The data below holds a line containing "line-height: 46px;" and a line containing "align-items: center;"; please quote exactly those two lines and every line between them, and nothing else.

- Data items
· · · · · · ·

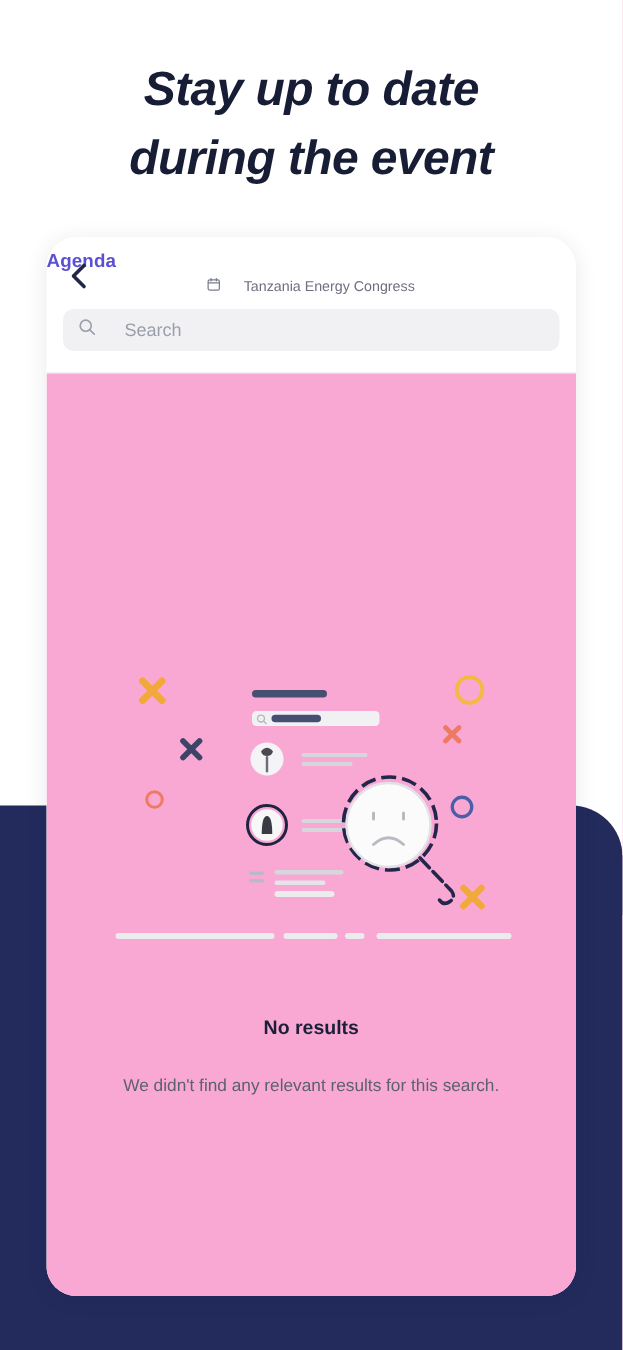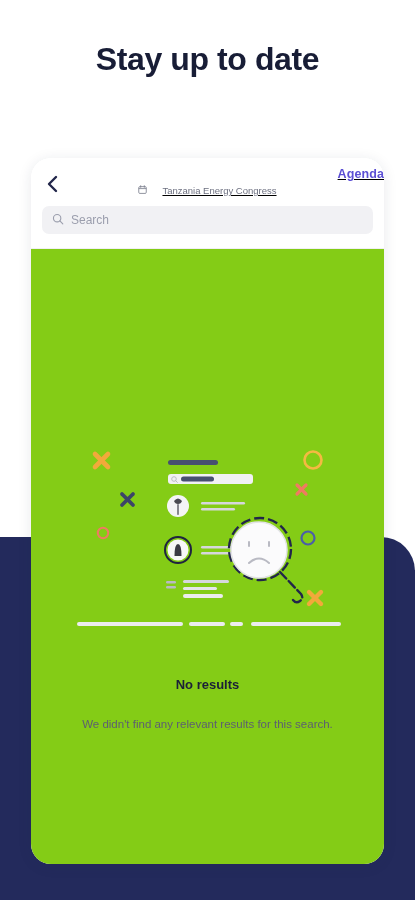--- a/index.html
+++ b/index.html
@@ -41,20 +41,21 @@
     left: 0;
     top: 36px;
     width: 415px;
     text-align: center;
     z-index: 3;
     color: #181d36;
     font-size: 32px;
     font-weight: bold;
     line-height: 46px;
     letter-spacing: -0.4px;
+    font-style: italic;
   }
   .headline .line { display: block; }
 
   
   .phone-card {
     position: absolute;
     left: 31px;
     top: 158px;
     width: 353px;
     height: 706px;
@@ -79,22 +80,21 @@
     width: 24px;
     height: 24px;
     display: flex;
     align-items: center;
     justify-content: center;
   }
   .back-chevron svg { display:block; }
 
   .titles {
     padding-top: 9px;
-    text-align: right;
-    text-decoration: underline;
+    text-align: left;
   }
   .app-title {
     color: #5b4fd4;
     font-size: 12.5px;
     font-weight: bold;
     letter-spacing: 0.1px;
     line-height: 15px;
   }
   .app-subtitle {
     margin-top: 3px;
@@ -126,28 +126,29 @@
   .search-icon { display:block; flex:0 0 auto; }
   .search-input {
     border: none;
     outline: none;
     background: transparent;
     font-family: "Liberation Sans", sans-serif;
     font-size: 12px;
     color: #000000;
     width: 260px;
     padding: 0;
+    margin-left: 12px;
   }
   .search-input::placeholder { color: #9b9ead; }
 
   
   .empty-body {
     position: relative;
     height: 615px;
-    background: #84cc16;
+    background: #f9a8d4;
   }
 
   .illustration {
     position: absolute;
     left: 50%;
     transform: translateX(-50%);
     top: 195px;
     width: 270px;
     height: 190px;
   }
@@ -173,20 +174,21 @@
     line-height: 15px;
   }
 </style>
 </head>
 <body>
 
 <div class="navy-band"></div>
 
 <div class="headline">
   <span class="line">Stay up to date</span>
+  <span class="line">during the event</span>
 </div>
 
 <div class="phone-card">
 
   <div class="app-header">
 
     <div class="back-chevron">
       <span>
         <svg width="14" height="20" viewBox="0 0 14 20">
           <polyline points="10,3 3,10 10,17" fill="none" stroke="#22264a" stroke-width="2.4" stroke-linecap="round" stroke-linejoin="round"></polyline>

· · · · · · ·

- ANSWER SECTION
     line-height: 46px;
     letter-spacing: -0.4px;
+    font-style: italic;
   }
   .headline .line { display: block; }
 
   
   .phone-card {
     position: absolute;
     left: 31px;
     top: 158px;
     width: 353px;
     height: 706px;
@@ -79,22 +80,21 @@
     width: 24px;
     height: 24px;
     display: flex;
     align-items: center;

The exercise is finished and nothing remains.